- _WHAT YOU WILL DO_: Go through the material below and return each line with the string "letter" in it.

- _DATA EXTRACT_:
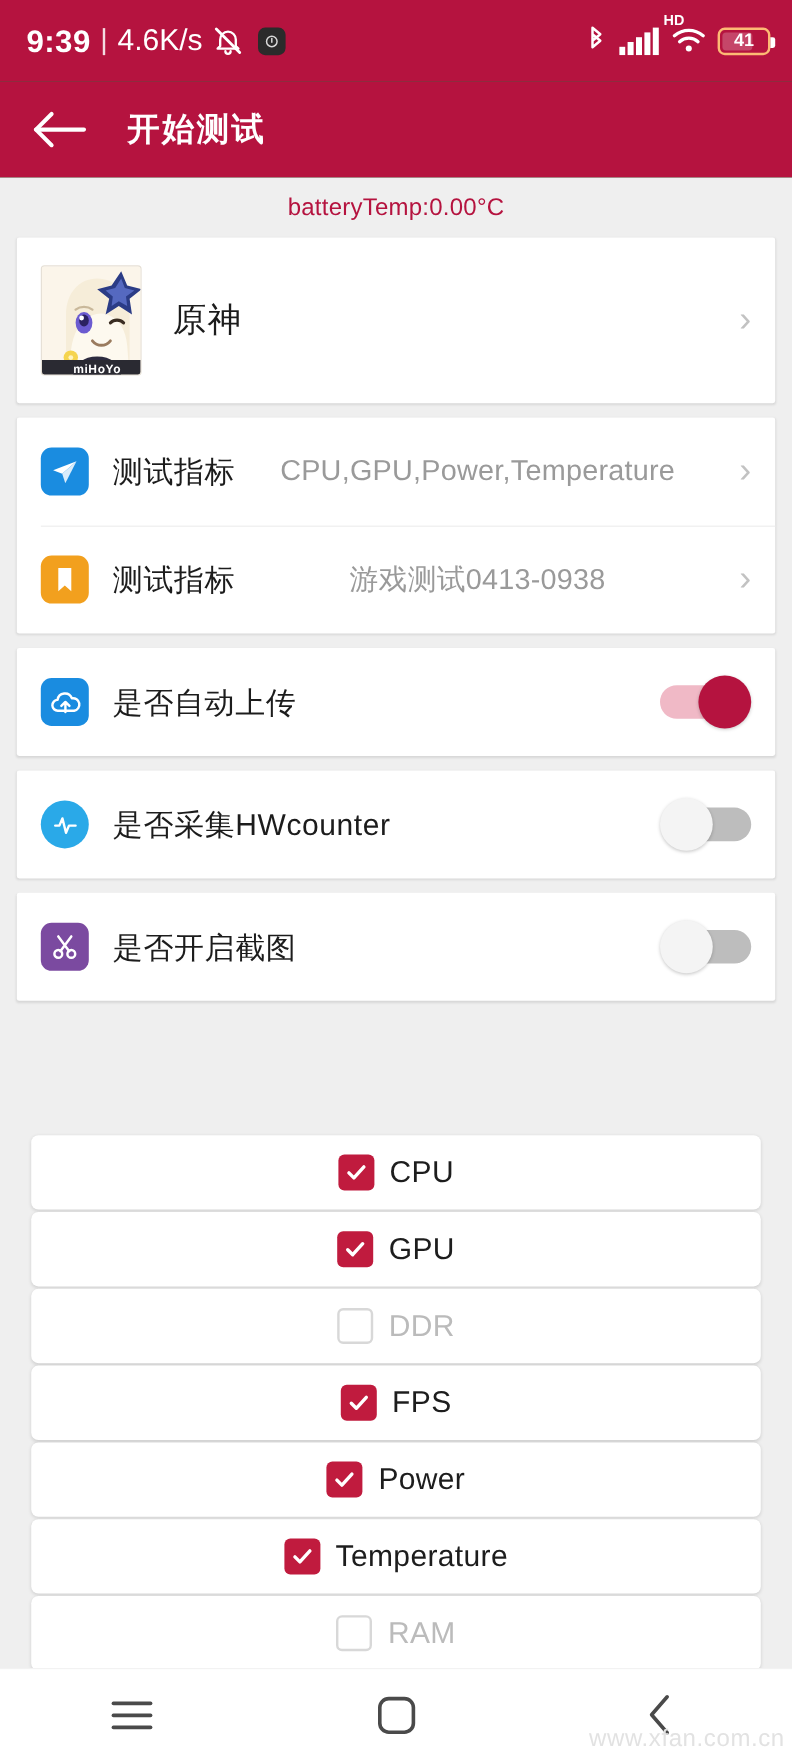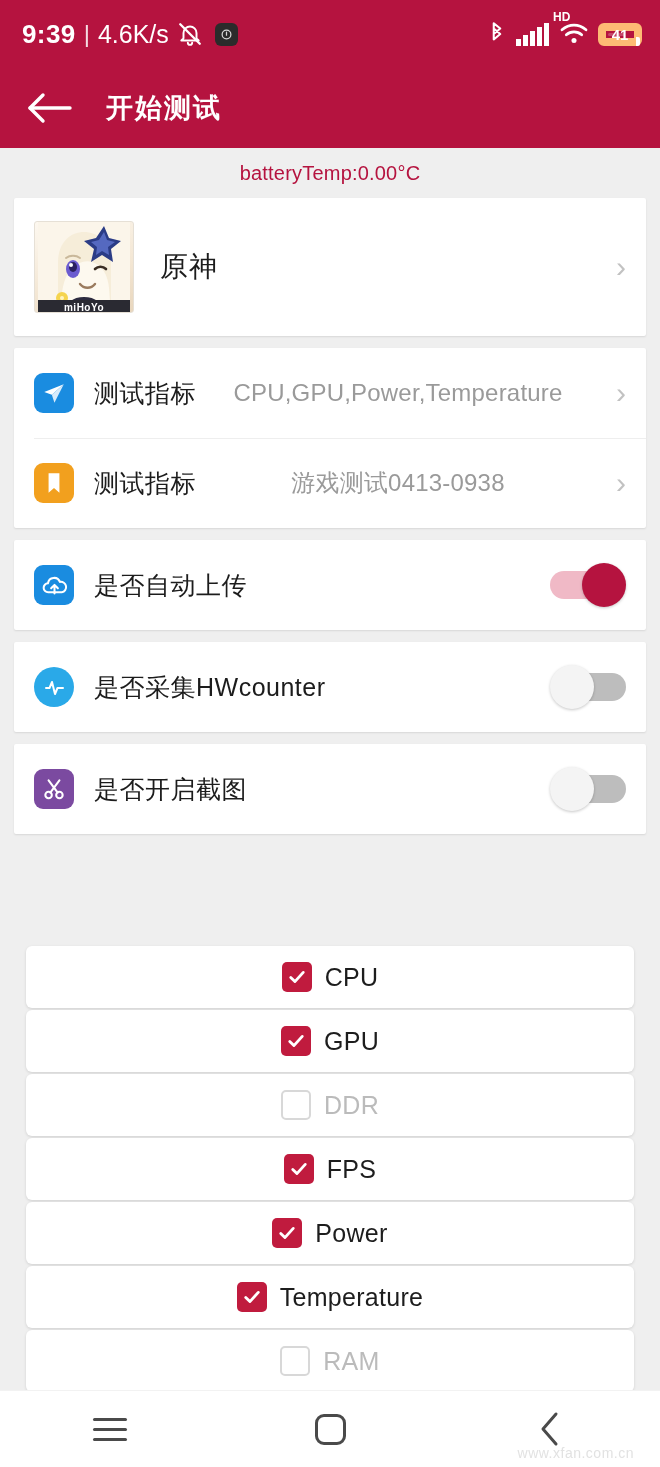--- a/index.html
+++ b/index.html
@@ -37,22 +37,22 @@
   .sb-net { font-size: 25px; font-weight: 500; line-height: 1; }
   .sb-ico { display: inline-flex; align-items: center; }
   .appbadge {
     width: 23px; height: 23px; border-radius: 6px;
     background: #2b2b2b;
     display: inline-flex; align-items: center; justify-content: center;
     margin-left: 4px;
   }
   .sb-right { display: flex; align-items: center; gap: 9px; }
   .batt {
-    width: 44px; height: 23px; border: 8px solid #fdba74; border-radius: 6px;
-    position: relative; display: flex; align-items: center; justify-content: center;
+    width: 44px; height: 23px; border: 2px solid #fdba74; border-radius: 6px;
+    position: relative; display: flex; align-items: flex-start; justify-content: center;
   }
   .batt::after {
     content: ""; position: absolute; right: -6px; top: 6px;
     width: 4px; height: 9px; background: #ffffff; border-radius: 0 2px 2px 0;
   }
   .batt-fill {
     position: absolute; left: 2px; top: 2px; bottom: 2px; width: 62%;
     background: #ffffff; border-radius: 3px; opacity: .22;
   }
   .batt-num { font-size: 15px; font-weight: 700; position: relative; z-index: 2; }
@@ -96,26 +96,25 @@
     min-height: 90px;
     position: relative;
   }
   .row + .row::before {
     content: ""; position: absolute; left: 20px; right: 0; top: 0;
     height: 1px; background: #eeeeee;
   }
 
   .game-row { min-height: 138px; padding: 0 20px; }
   .game-icon {
-    width: 100px; height: 92px; border-radius: 3px;
+    width: 84px; height: 92px; border-radius: 3px;
     overflow: hidden; flex: 0 0 auto;
     position: relative;
     background: linear-gradient(160deg,#fdf8f0 0%,#f3e6d3 60%,#e8d6bd 100%);
     border: 1px solid #e6e0d6;
-    text-align: center;
   }
   .game-label {
     font-size: 28px; color: #1c1c1c; margin-left: 26px; letter-spacing: 1px;
   }
   .chev {
     margin-left: auto; color: #c2c2c2; font-size: 30px; font-weight: 300;
     line-height: 1; padding-left: 10px;
   }
 
   .icon-sq {
@@ -171,22 +170,22 @@
     height: 77px; background: #ffffff;
     display: flex; align-items: center; justify-content: space-around;
     flex: 0 0 auto; position: relative;
     border-top: 1px solid #f2f2f2;
   }
   .nav-btn { width: 90px; height: 60px; display: flex; align-items: center; justify-content: center; }
   .hamb { width: 34px; display: flex; flex-direction: column; gap: 7px; }
   .hamb span { display: block; height: 3px; background: #4a4a4a; border-radius: 2px; }
   .home-sq { width: 31px; height: 31px; border: 3px solid #4a4a4a; border-radius: 9px; }
   .watermark {
-    position: absolute; right: 26px; bottom: 6px;
-    font-size: 14px; color: #e2e2e2; letter-spacing: .5px;
+    position: absolute; right: 6px; bottom: 6px;
+    font-size: 20px; color: #e2e2e2; letter-spacing: .5px;
     pointer-events: none;
   }
 </style>
 </head>
 <body>
 
 <div class="phone">
 
   <div class="statusbar">
     <div class="sb-left">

- _RESPONSE_:
     font-size: 28px; color: #1c1c1c; margin-left: 26px; letter-spacing: 1px;
-    font-size: 14px; color: #e2e2e2; letter-spacing: .5px;
+    font-size: 20px; color: #e2e2e2; letter-spacing: .5px;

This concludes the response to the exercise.